Emily M., a 26-year-old Taylor Swift fan in Washington State, woke up early on Saturday morning to join the line at her local Target with one goal: secure a copy of The Official Taylor Swift – The Eras Tour Book, released exclusively by the Tortured Poets Department pop star in a direct deal with the big-box wholesaler. With her $40 purchase, Emily expected a glossy coffee table keepsake chock full of the biggest moments on tour. What she got were pages full of mistakes.
“People are lovingly dubbing this the errors tour book right now,” Emily noted in a TikTok that now has over 1 million views and hundreds of thousands of comments. “When I got home, I was actually blown away by the amount of grammatical mistakes I saw. I saw so many, in fact, that I am seriously questioning if this book was even edited.”
Emily isn’t the only one. Thousands of Swift fans have taken to social media with their discontent over the highly anticipated photo book. The complaints are varied. Some have posted photos of clunky grammar, factual mistakes on dates, and spelling errors in the lyrics of famous Swift songs.
Instead of “This is my trying,” Swift’s Folklore song is written, “this is me rying.” The full list of concerts is missing a Toronto date.

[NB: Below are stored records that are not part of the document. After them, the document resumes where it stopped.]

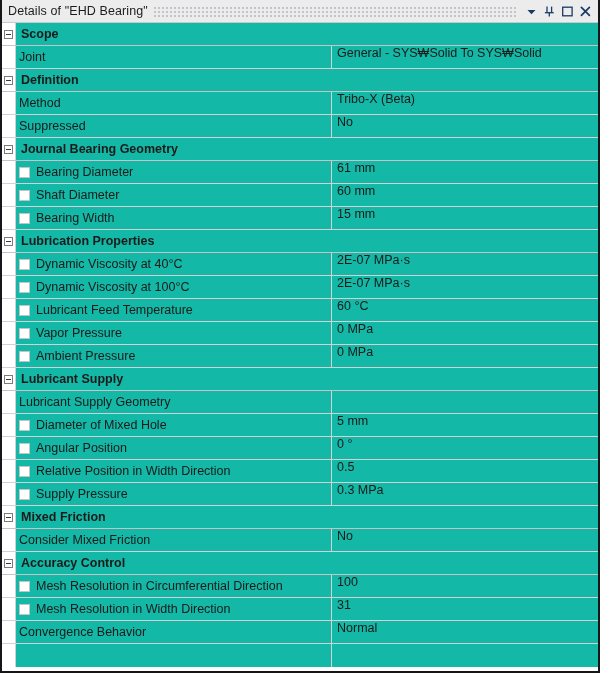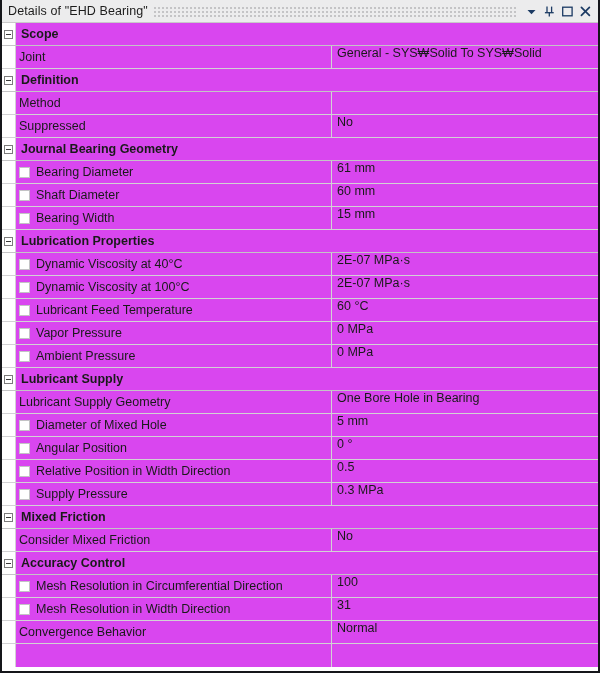--- a/index.html
+++ b/index.html
@@ -82,7 +82,7 @@
     min-height: 23px;
     box-sizing: border-box;
     border-bottom: 1px solid #d2d2d4;
-    background: #d946ef;
+    background: #14b8a6;
   }
   .row:last-child { border-bottom: none; }
 

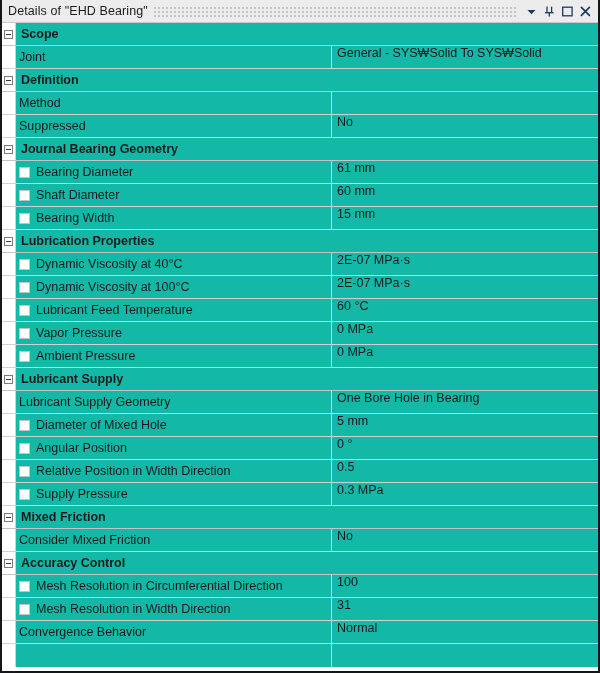--- a/index.html
+++ b/index.html
@@ -235,6 +235,9 @@
         <div class="label-cell">
           <span class="label-text">Method</span>
         </div>
+        <div class="value-cell">
+          <span>Tribo-X (Beta)</span>
+        </div>
       </div>
       <div class="row">
         <div class="gutter"></div>

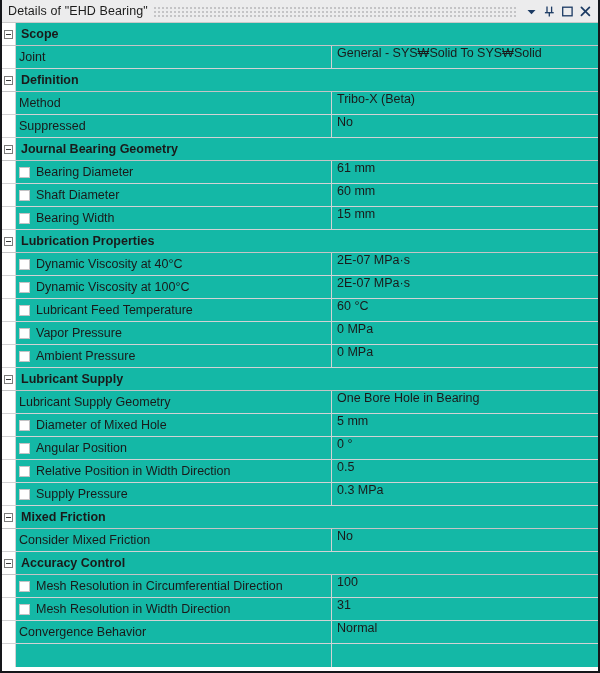--- a/index.html
+++ b/index.html
@@ -360,9 +360,6 @@
         <div class="label-cell">
           <span class="label-text">Lubricant Supply Geometry</span>
         </div>
-        <div class="value-cell">
-          <span>One Bore Hole in Bearing</span>
-        </div>
       </div>
       <div class="row indent">
         <div class="gutter"></div>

A major complaint is also the photos, which fans have noted are pixelated, grainy, and low quality. A sparse few even received books with missing sections or inside pages flipped upside down. And photos that feature Swift and her line of dancers are cut so that Swift is almost hidden in the crease of the book’s pages. (Representatives for Swift did not immediately respond to Rolling Stone’s request for comment.)
Mistakes in publishing happen. But as the book that was heralded as Swift’s rejection of traditional publishing houses by selling directly through Target, fans say the errors raise major concerns over whether the book really was a burden of love or a cash grab.
The Eras Tour photo book was marketed by Swift as way for fans to commemorate her record-breaking and world-capturing two-year tour — which became the highest-grossing concert tour ever in 2023. When Swift announced the book, she said its 256 pages would include commentary and over 500 photographs from the live show. “Here is the official retrospective of the most wondrous tour of my life, my beloved Eras Tour,” Swift shared in a statement. “Thank you to the fans who came to this show. You were what made The Eras Tour what it became.” Each era, she said, would receive its own spotlight in the book, accompanied by commentary written by Swift herself about the performance photos and behind-the-scenes images. But in typical Swift fashion, the pop superstar and music magnate didn’t release the book through any of the biggest publishing houses. Instead, she cut out the middleman entirely and released the book exclusively through Target.
Sophie Vershbow, a former publishing marketer and now journalist, tells Rolling Stone that Swift’s decision to release her book on her own sparked speculation among experts about whether it could lead to a change in celebrities’ relationships with publishing. She notes that in a similar fashion, Swift bypassed film studios and released her Eras Tour Concert Film directly with AMC Theatres.
“Book publishers rely on these very large celebrity deals to carry their balance sheet throughout the year. Most books do not turn a profit for a publisher, so they’re really taking a couple of big bets a year and hoping that those pay off,” she tells Rolling Stone. “Anytime someone does a thing like this, you have to think about how it might impact people down the line. When you’re talking about massive celebrities, logically, you could see someone with a massive team learning from how Taylor Swift did it.”
While Vershbow wrote in Esquire in November that a successful Eras Tour book launch could see celebrities attempting to follow in Swift’s footsteps, she also notes that many people underestimate the sheer work, time, and manpower it takes to get a book ready for release — something she speculates might have something to do with the glaring errors in Swift’s book.
“A lot goes into making a book. Printing, editing, there are so many parts of publishing that people don’t even think about. And now we’re seeing online that there are quality issues with the book,” Vershbow adds. “I went to the Eras Tour. Taylor Swift is not a sloppy person. And I have to imagine that there were good intentions to keep quality high on this, but that there’s a lot of things that her team didn’t consider, simply because they are not publishing experts.”
While fans debate whether to return the books or keep them as is, the mistakes haven’t affected sales. According to Business Insider, Target has named The Eras Tour Book as their highest selling work of the year, meaning even when disappointed, Swifties are still a force to be reckoned with.